Brex just open-sourced CrabTrap, a security tool for AI agents running in production. It's an HTTP proxy that sits between your agent and the APIs it calls. Every request the agent makes gets intercepted, evaluated against security policies, and either allowed or blocked in real time. The interesting part is how it makes those decisions: a mix of static rule matching and LLM-based judgment. You can see in the logs whether a call was blocked by a hard-coded rule or by the AI making a contextual call.

This came out of a real problem Brex was having. They're running autonomous agents inside their Empower spend management platform, doing things like automated expense auditing and transaction reconciliation. These agents need HTTP access to internal APIs that connect to ledgers, banking partners, and systems like NetSuite. Hard-coded security rules kept blocking legitimate queries because they couldn't understand context. But fully permissive access was too risky when you're dealing with financial data. CrabTrap was their answer: let agents read what they need and do logic checks, but stop them from running destructive commands or changing financial states.
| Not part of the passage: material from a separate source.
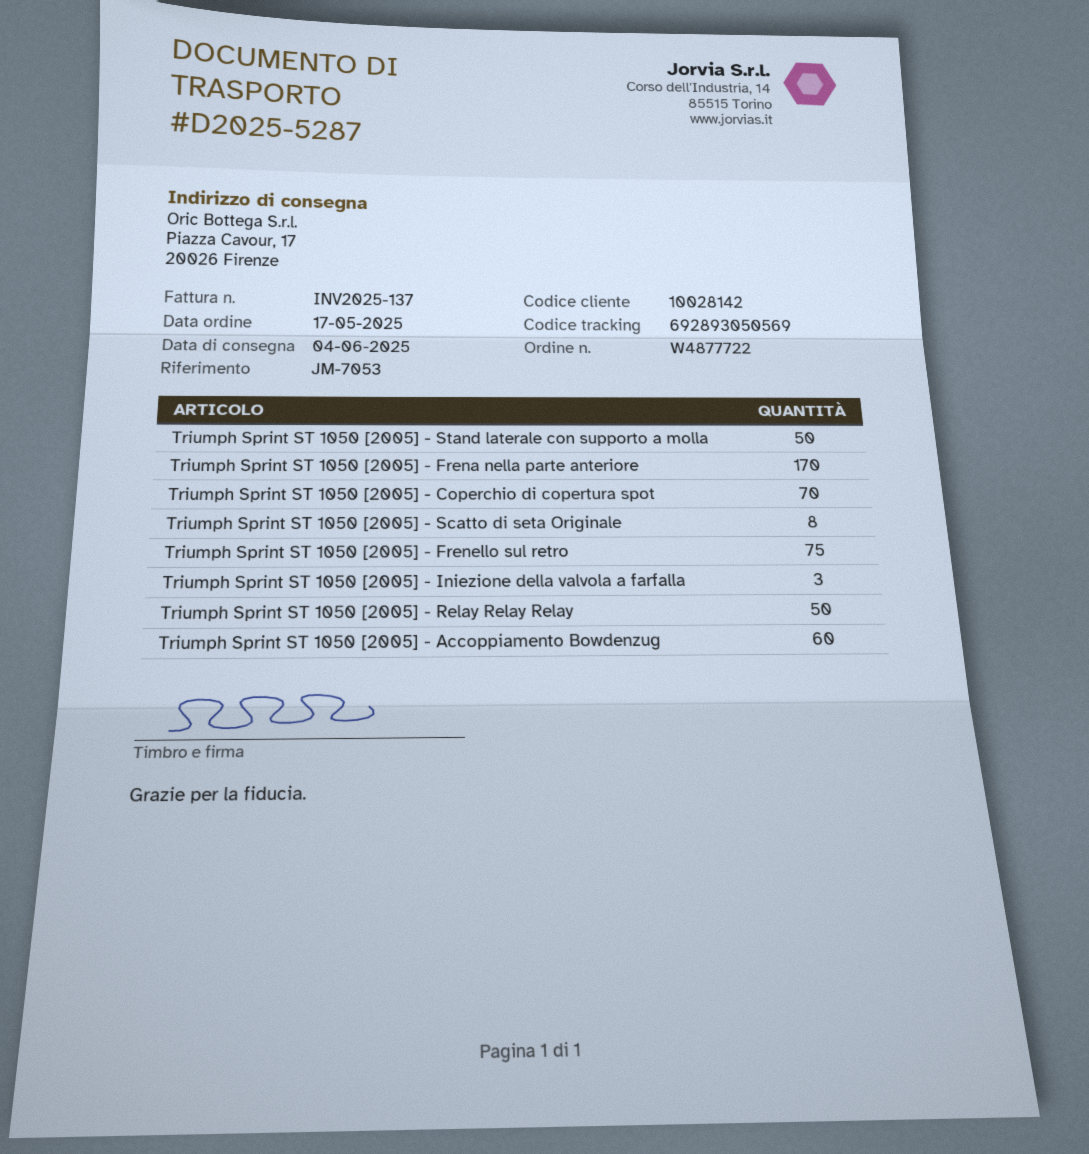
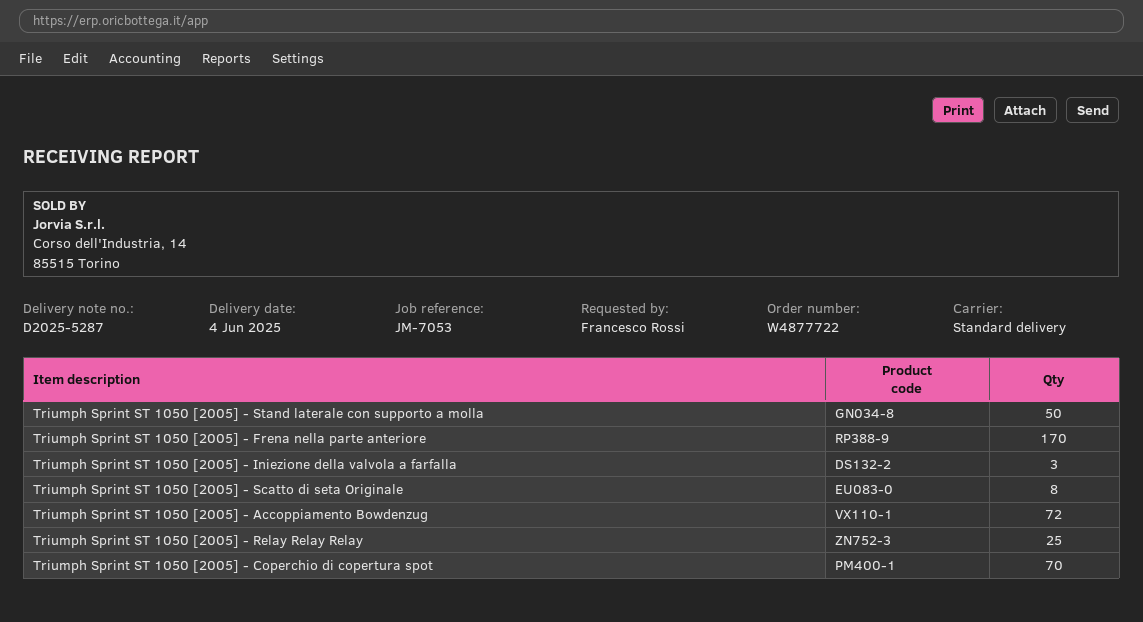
Triumph Sprint ST 1050 [2005] - Frenello sul retro: 75 -> none
Triumph Sprint ST 1050 [2005] - Relay Relay Relay: 50 -> 25
Triumph Sprint ST 1050 [2005] - Accoppiamento Bowdenzug: 60 -> 72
Not everyone is sold on the approach. Using an LLM as a security layer means your guardrail is probabilistic, not deterministic. Security systems traditionally rely on hard limits. Some critics argue the right direction is adding non-LLM security layers instead of stacking more LLMs on top, which could compound vulnerabilities. It's a legitimate concern. If your security judge can be confused or manipulated, you've added a new attack surface rather than closing one. That said, Brex is running this in production for real financial workflows, which suggests they've found it useful enough despite the trade-offs.